Low-Complexity SSOR-Based Precoding for Massive MIMO Systems

• Published in: IEEE communications letters Vol. 20; no. 4; pp. 744 - 747
• Main Authors: Xie, Tian, Dai, Linglong, Gao, Xinyu, Dai, Xiaoming, Zhao, Youping
• Format: Journal Article
• Language: English
• Published: New York IEEE 01.04.2016; The Institute of Electrical and Electronics Engineers, Inc. (IEEE)

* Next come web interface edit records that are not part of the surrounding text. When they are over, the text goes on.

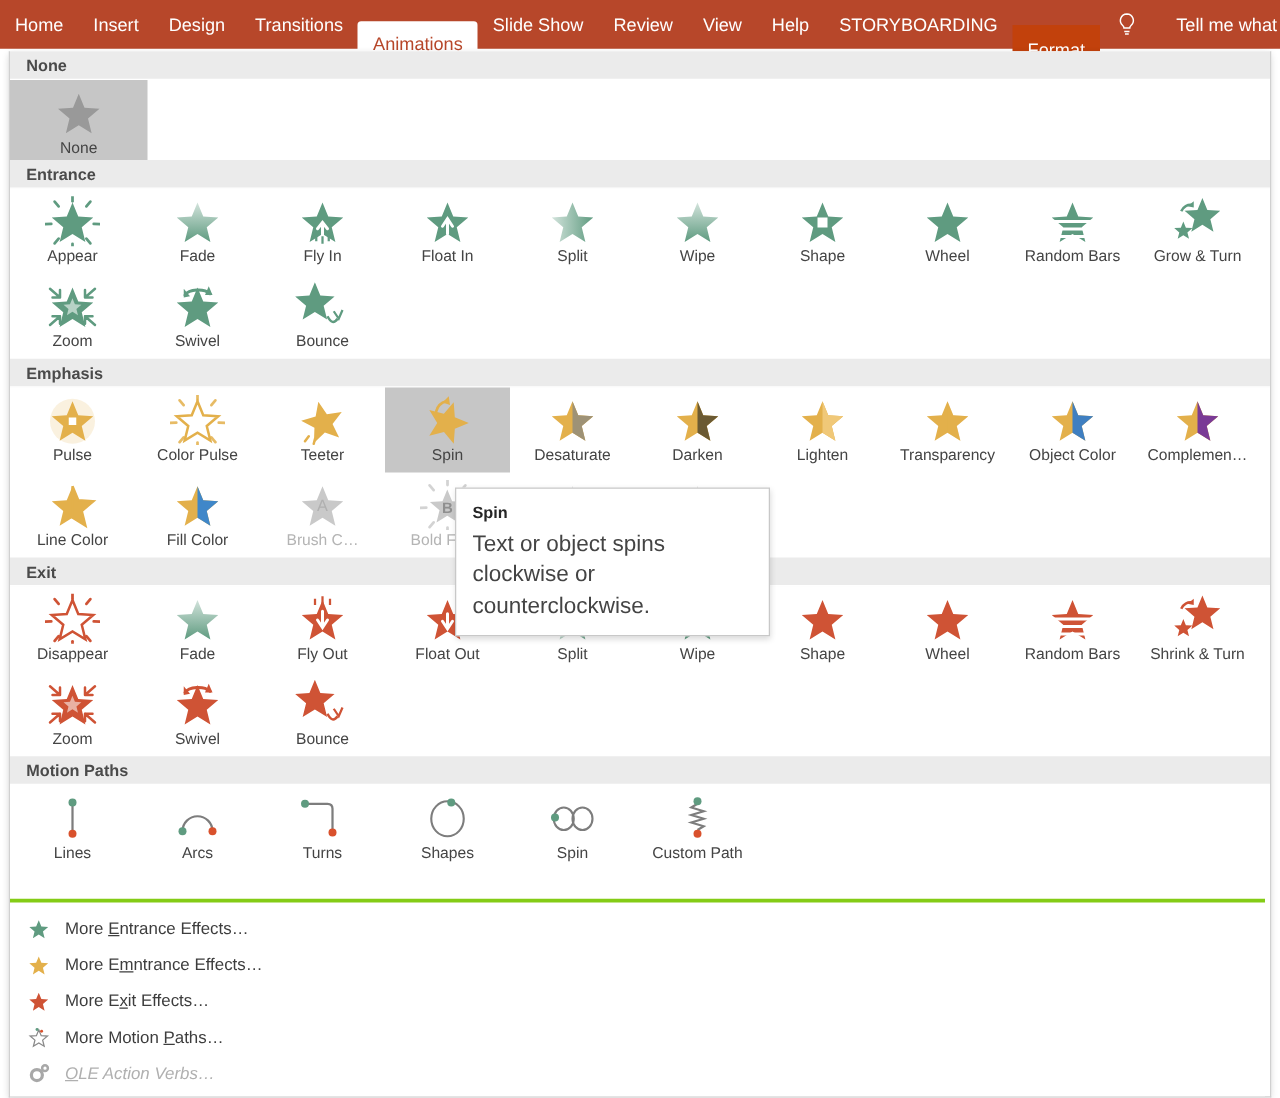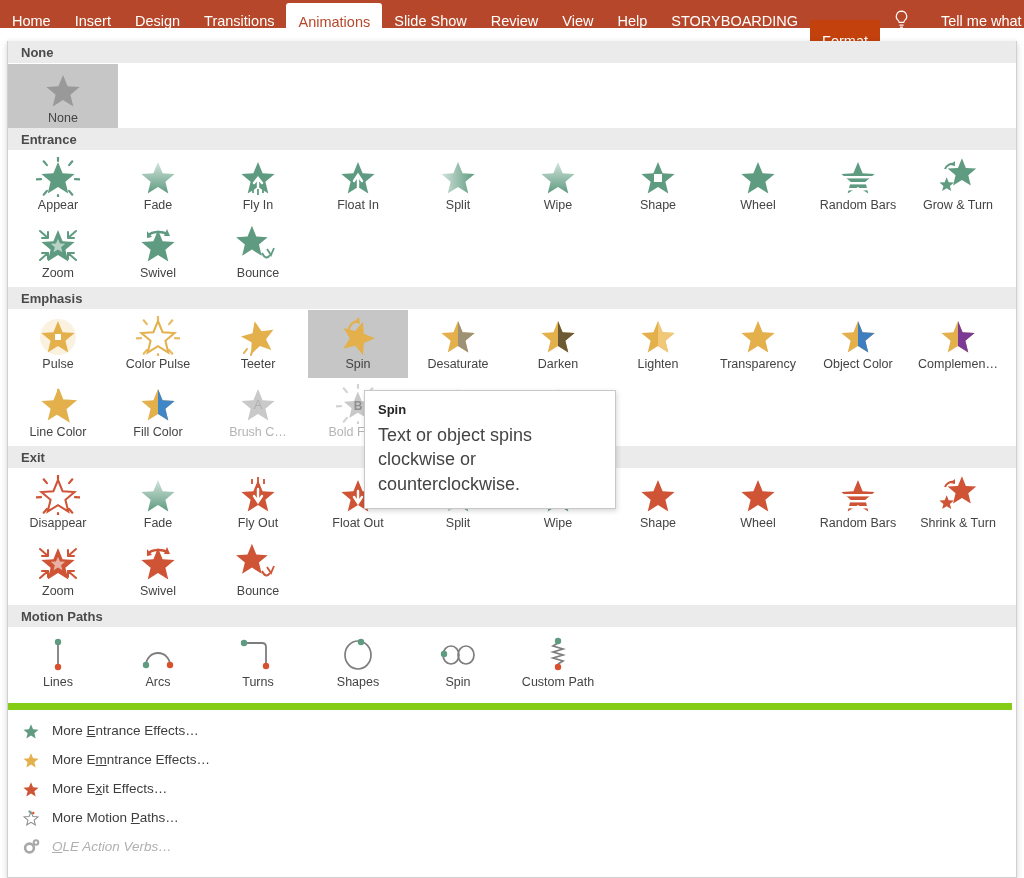--- a/index.html
+++ b/index.html
@@ -15,7 +15,7 @@
   
   #ribbon-tabs {
     position: absolute; top: 0; left: 0;
-    width: 1024px; height: 28px;
+    width: 1024px; height: 39px;
     background: #b7472a;
     display: flex; align-items: stretch;
     white-space: nowrap;

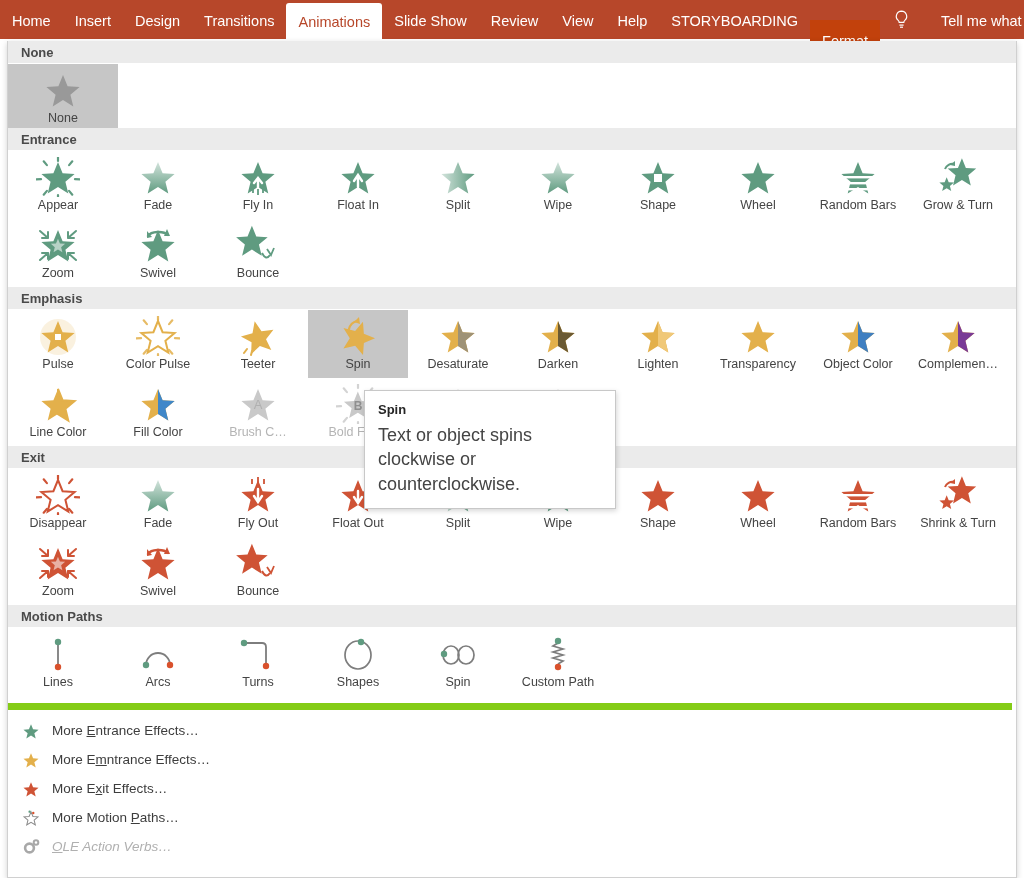--- a/index.html
+++ b/index.html
@@ -33,7 +33,7 @@
     color: #b7472a;
     border-top-left-radius: 3px;
     border-top-right-radius: 3px;
-    margin-top: 3px;
+    margin-top: 17px;
     height: 38px;
   }
   .tab.contextual { background: #c2410c; margin-top: 20px; }

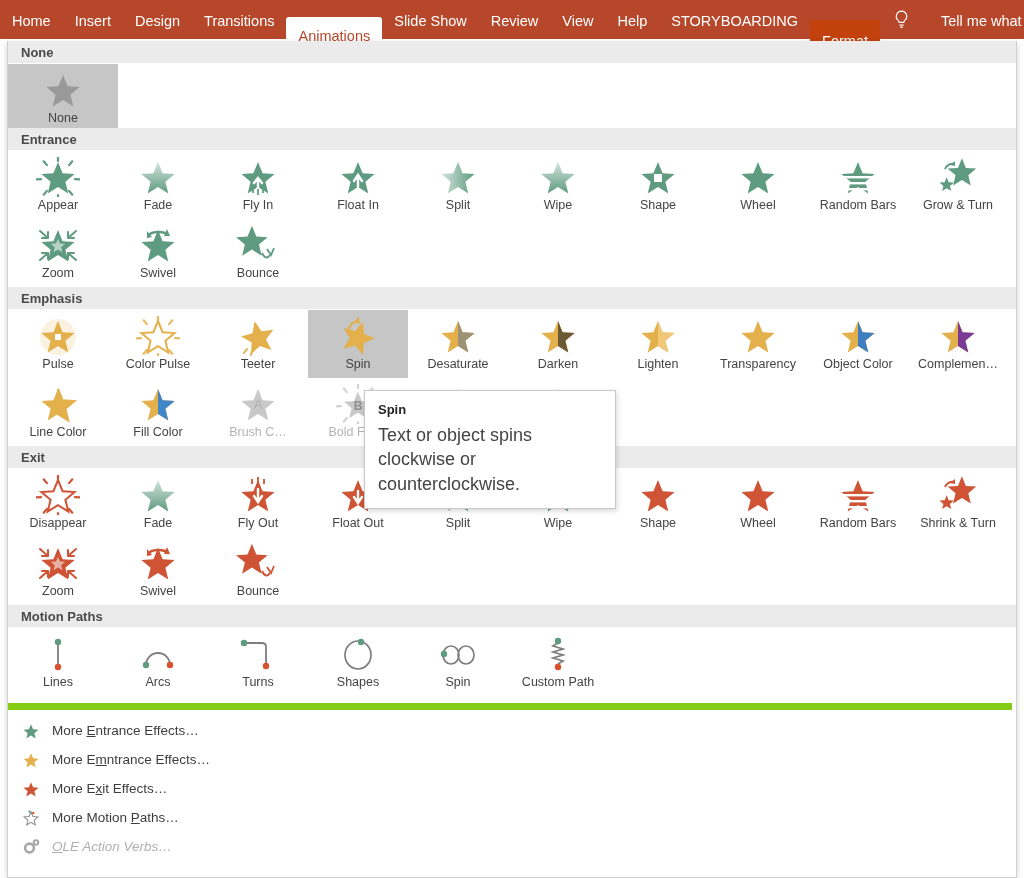--- a/index.html
+++ b/index.html
@@ -135,8 +135,8 @@
     left: 0; right: 4px;
     bottom: 0;
     background: #ffffff;
-    border-top: 7px solid #84cc16;
-    padding: 6px 0 16px 0;
+    border-top: 3px solid #84cc16;
+    padding: 6px 0 4px 0;
   }
   .menu-item {
     display: flex;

• Subjects: Antennas; Approximation; Asymptotic properties; Channels; Complexity; Complexity theory; Covariance matrices; Fading channels; linear precoding; Massive multiple-input multiple-output (MIMO); MIMO; MIMO (control systems); Optimization; Orthogonality; SSOR method; Symmetric matrices; linear precoding; Massive multiple-input multiple-output (MIMO); SSOR method
• ISSN: 1089-7798; 1558-2558
• DOI: 10.1109/LCOMM.2016.2525807

With the increase of the number of base station (BS) antennas in massive multiple-input multiple-output (MIMO) systems, linear precoding schemes are able to achieve the near-optimal performance, and thus are more attractive than nonlinear precoding techniques. However, conventional linear precoding schemes such as zero-forcing (ZF) precoding involve the matrix inversion of large size with high computational complexity, especially in massive MIMO systems. To reduce the complexity, in this letter, we propose a low-complexity linear precoding scheme based on the symmetric successive over relaxation (SSOR) method. Moreover, we propose a simple way to approximate the optimal relaxation parameter of the SSOR-based precoding by exploiting the channel property of asymptotical orthogonality in massive MIMO systems. We show that the proposed SSOR-based precoding can reduce the complexity of the classical ZF precoding by about one order of magnitude without performance loss, and it also outperforms the recently proposed linear approximate precoding schemes in typical fading channels.